Do any lines in the data below contain "none"? If so, copy every one of them.

=======

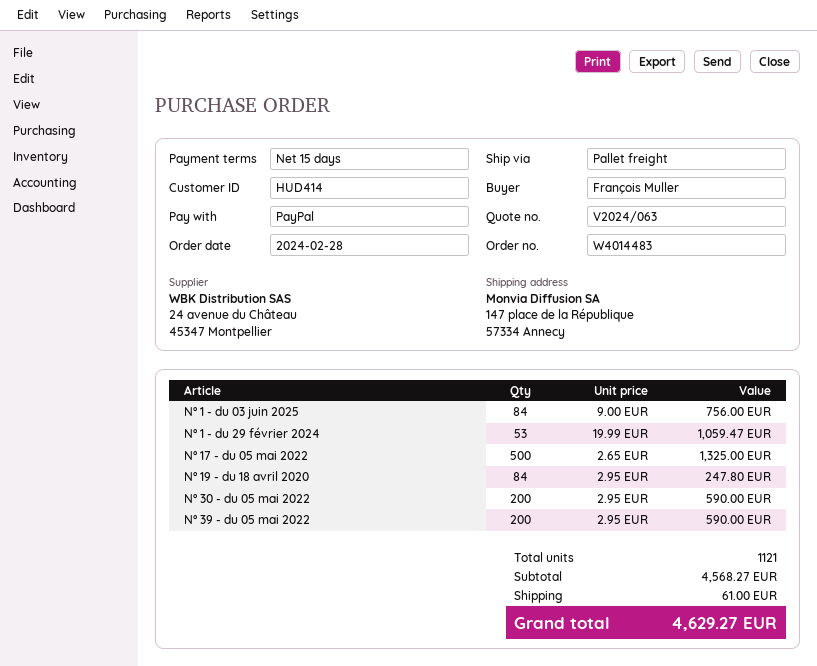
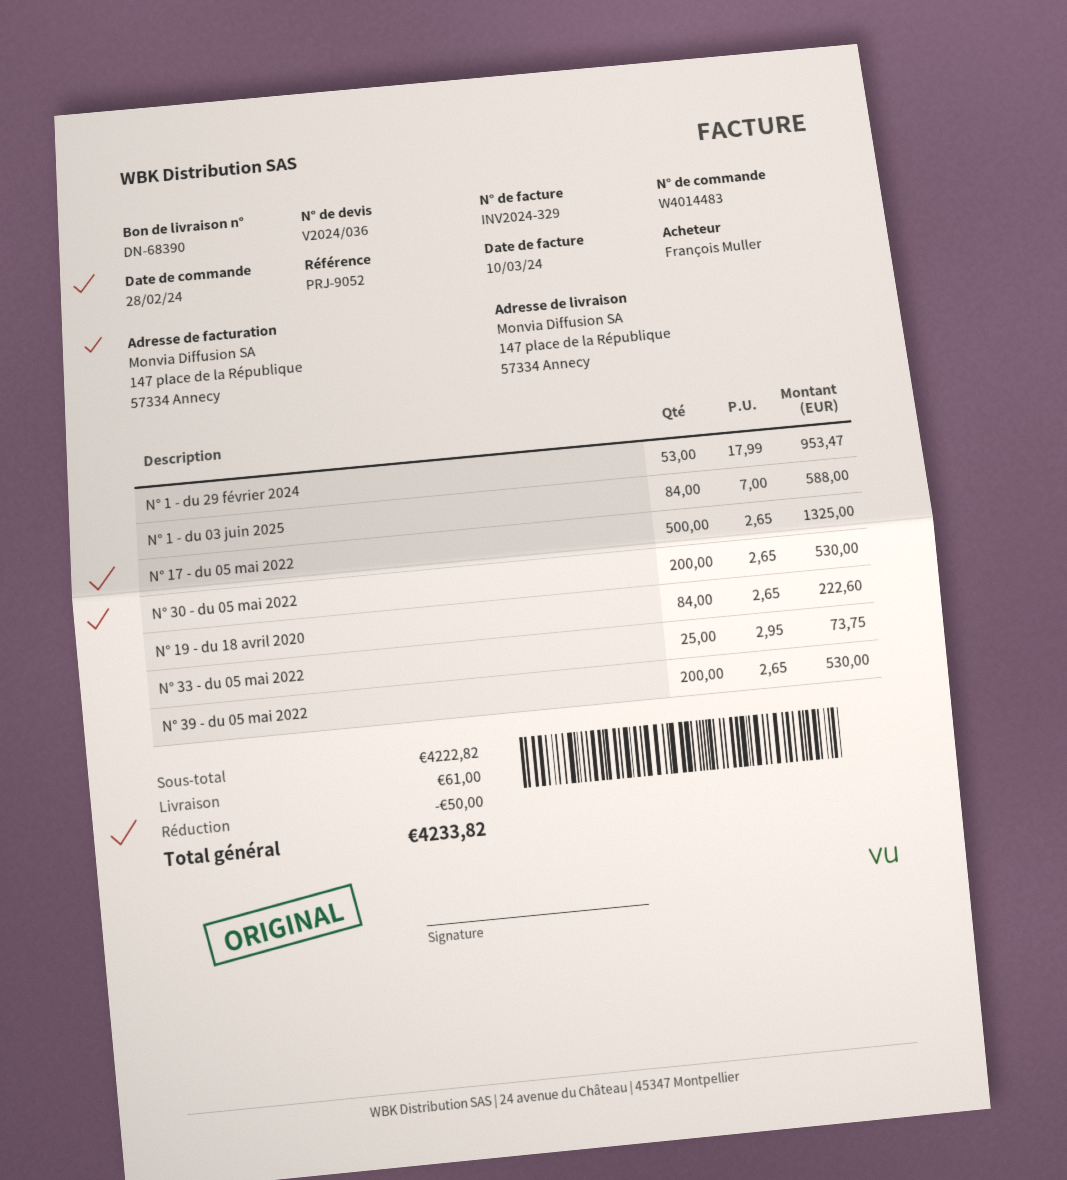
quote number: V2024/063 -> V2024/036
N° 1 - du 03 juin 2025: 84 x 9.00 = 756.00 -> 84 x 7.00 = 588.00
N° 1 - du 29 février 2024: 53 x 19.99 = 1059.47 -> 53 x 17.99 = 953.47
N° 19 - du 18 avril 2020: 84 x 2.95 = 247.80 -> 84 x 2.65 = 222.60
N° 30 - du 05 mai 2022: 200 x 2.95 = 590.00 -> 200 x 2.65 = 530.00
N° 39 - du 05 mai 2022: 200 x 2.95 = 590.00 -> 200 x 2.65 = 530.00
N° 33 - du 05 mai 2022: none -> 25 x 2.95 = 73.75
subtotal: 4568.27 -> 4222.82
discount: none -> 50.00
total: 4629.27 -> 4233.82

=======

• _ANSWER TO THIS PROBLEM_
N° 33 - du 05 mai 2022: none -> 25 x 2.95 = 73.75
discount: none -> 50.00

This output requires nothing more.